GOAL OF THE EXERCISE: For the records below, print the lines from the line with "Demo-Graph.R: Script for" through the line with "Demo-Reg.R: Script for" exactly as written; include both end lines and exclude the rest.

INPUT MATERIAL:

▬▬▬▬▬▬▬▬▬▬

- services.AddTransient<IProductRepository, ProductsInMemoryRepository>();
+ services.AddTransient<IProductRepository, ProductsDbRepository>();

▬▬▬▬▬▬▬▬▬▬

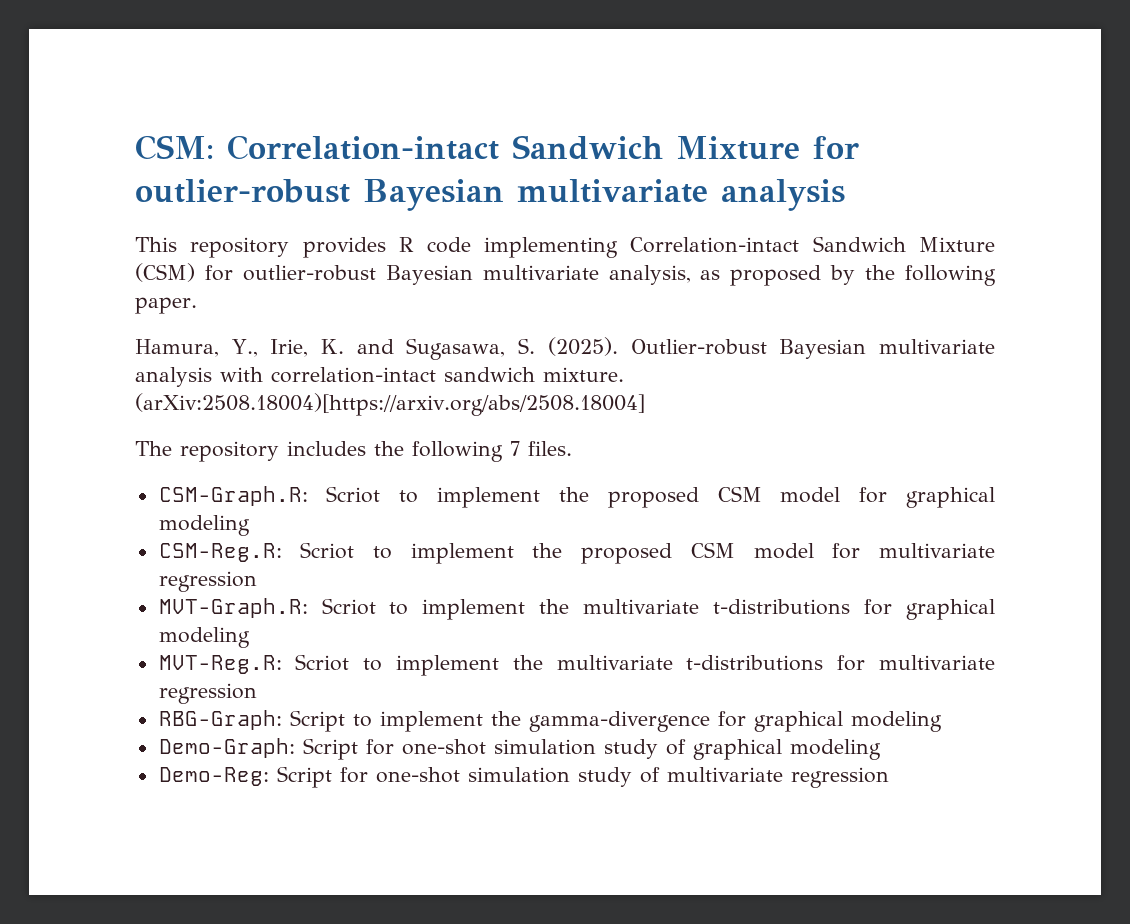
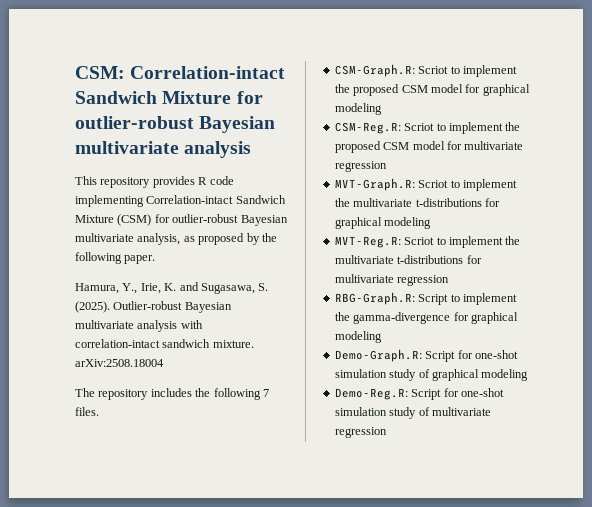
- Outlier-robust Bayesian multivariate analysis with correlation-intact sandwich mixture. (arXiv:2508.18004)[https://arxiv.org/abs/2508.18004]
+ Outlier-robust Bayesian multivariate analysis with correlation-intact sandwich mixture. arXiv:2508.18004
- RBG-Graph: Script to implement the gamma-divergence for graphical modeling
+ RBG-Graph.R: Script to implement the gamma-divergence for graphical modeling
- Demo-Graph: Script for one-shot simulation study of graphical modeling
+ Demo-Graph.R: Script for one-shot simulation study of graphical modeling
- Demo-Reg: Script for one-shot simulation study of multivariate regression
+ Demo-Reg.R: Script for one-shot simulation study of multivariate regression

▬▬▬▬▬▬▬▬▬▬

OUTPUT OF THE EXERCISE:
+ Demo-Graph.R: Script for one-shot simulation study of graphical modeling
- Demo-Reg: Script for one-shot simulation study of multivariate regression
+ Demo-Reg.R: Script for one-shot simulation study of multivariate regression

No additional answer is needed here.